But the spread over my base rate, because I am borrowing in US dollars, is
actually higher.[49]
Future direction of funding costs
4.46
It appears that funding costs will remain elevated for some time, on
both the wholesale debt and deposit fronts. On the wholesale debt side, it has
been observed that although the cost of issuing new unsecured wholesale debt
fell during early 2011, relative to other benchmarks,[50]
the cost has again increased since mid-2011 as investors demand more
compensation for taking on bank credit risk globally.[51]
A senior Treasury officer reflected on the short-lived decline in costs, noting
that 'everyone looks for light at the end of the tunnel'. In his view, however:
It will never go back to the lowest levels it was pre-GFC,
which is probably a good thing. People thought things had settled down but this
is a market and the market factors in risk.[52]
4.47
RBA officials have noted that, for short-term debt, while the cost can
increase for major banks during times of global uncertainty, it should stabilise
when conditions improve:
Short-term issuance is somewhat of a buffer for the major
banks. When global markets are dislocated, they tend to issue more onshore
short-term debt. This tends to drive up the cost, which may also be rising at
the same time because of the tensions which are causing the dislocation
globally. Conversely, when conditions improve and term wholesale issuance picks
up, short-term issuance declines, reducing the spread with further downward
pressure from the improved market sentiment.[53]
4.48
There are two key elements to future wholesale funding costs—the amount
of pre-crisis debt that is due to mature and be replaced at a higher
post-crisis cost, and the direction of wholesale debt prices generally. The ANZ
and NAB advised that they still had longer‑dated (7–10 year) debt issued
pre-crisis that is due to mature and which will need to be replaced.[54]
4.49
Regarding the likely direction of wholesale funding costs, there was a
general consensus that it would depend on global economic sentiment:
... is Europe going to collapse; is the US era over? Those
sorts of things keep it high and those spreads move out very quickly when
people get scared and then they just come in very slowly.[55]
4.50
Westpac considers that the risk premium of around 150 basis points for a
AA rated bank, compared to pre-crisis premiums of around 25 basis points,
could conceivably 'be the new normal':
The question of whether 150 turns itself back into a quarter
of a per cent is driven by investor preference, if they love us and are happy
with the level of return.[56]
4.51
Westpac also pointed out that with the international regulatory changes
and continued de-leveraging, based on previous experiences of market downturns
investors could be five years away from becoming comfortable with a lower risk
premium:
You would like to think that there would be some longer-term
reward for being well run. There should be a differential between a AA bank and
a single-A bank. You would think that under normal, ongoing, quite predictable
growth arrangements, that spread would come in. But we are not at that point.

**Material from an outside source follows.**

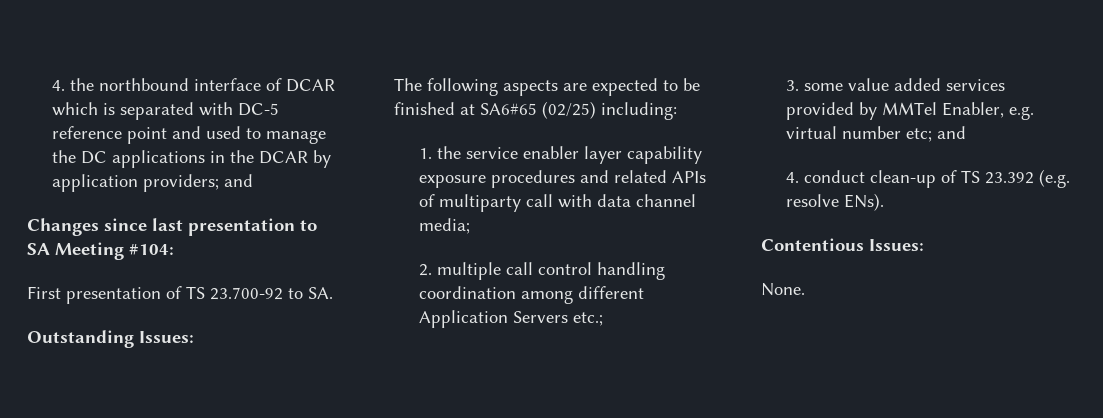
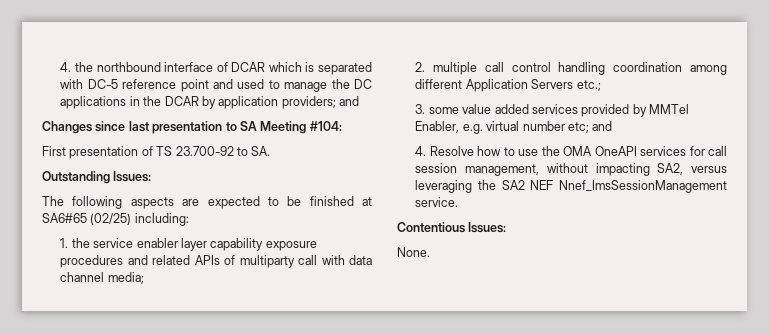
- 4. conduct clean-up of TS 23.392 (e.g. resolve ENs).
+ 4. Resolve how to use the OMA OneAPI services for call session management, without impacting SA2, versus leveraging the SA2 NEF Nnef_ImsSessionManagement service.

We are a good five years away from being at that point ... bear in
mind that we have a lot of regulatory stuff that is going to flow through. It
will not really flow through until 2015. There are other forms of regulation
that will not come on until 2017–18. Until those regulatory impacts flow
through and people are comfortable with them, I think people are always going
to hold a bit in reserve in terms of price. That is why I say it will be five
years—not because there is no macroeconomic improvement. It is just that these
other discontinuities in the market are going to take some time to really feed
through and settle down. We have not been in this situation for a long time. I
reckon there will always be a degree of premium in the price until people feel
100 per cent confident in the new regime.[57]
4.52
The Deputy CEO of the ANZ speculated that 'there is a prospect that we
could see the premium come in a little', but it would depend on a number of
factors:
It has obviously come in from where it was in the worst parts
of the crisis. If you are an international bond investor, in your mind is: 'I'm
looking at return for risk.' They have really moved the pendulum to be lower
risk but still reasonable return. I think they see the Australian market as
being a lower risk market but not without risk. The sorts of concerns that you
hear about from the bond investors include: the housing market here—whether it
is sustainable, and we have heard for a number of years international concerns
about whether we are going to see a sharp decline in the value of mortgages; we
do not think that is the case and we tell them that—and Australia's dependence
on China and the growth of China, so if China were to suddenly slow, what might
that mean for Australia? There are those sorts of issues. There are some
questions around the commercial property market here, particularly in some
states where it has been particularly soft.[58]
4.53
Turning to deposits, it is clear that competition for term deposits
among the banks has intensified for some time, leading to higher costs for
banks (although obvious benefits for depositors). Abacus argues that, while
this is being managed by mutual ADIs at present, it raises some questions about
the long-term funding stability of that household deposit market:
... one of our concerns is not so much about us competing
with much larger institutions right now but about what would happen should, for
instance, economic situations change and people have more risk appetite and want
to take their money out of banks and put them into, for the sake of argument,
equity. If we are continuing to fight ferociously over a shrinking pool of
deposits that is a far different scenario than the one we are facing right now.[59]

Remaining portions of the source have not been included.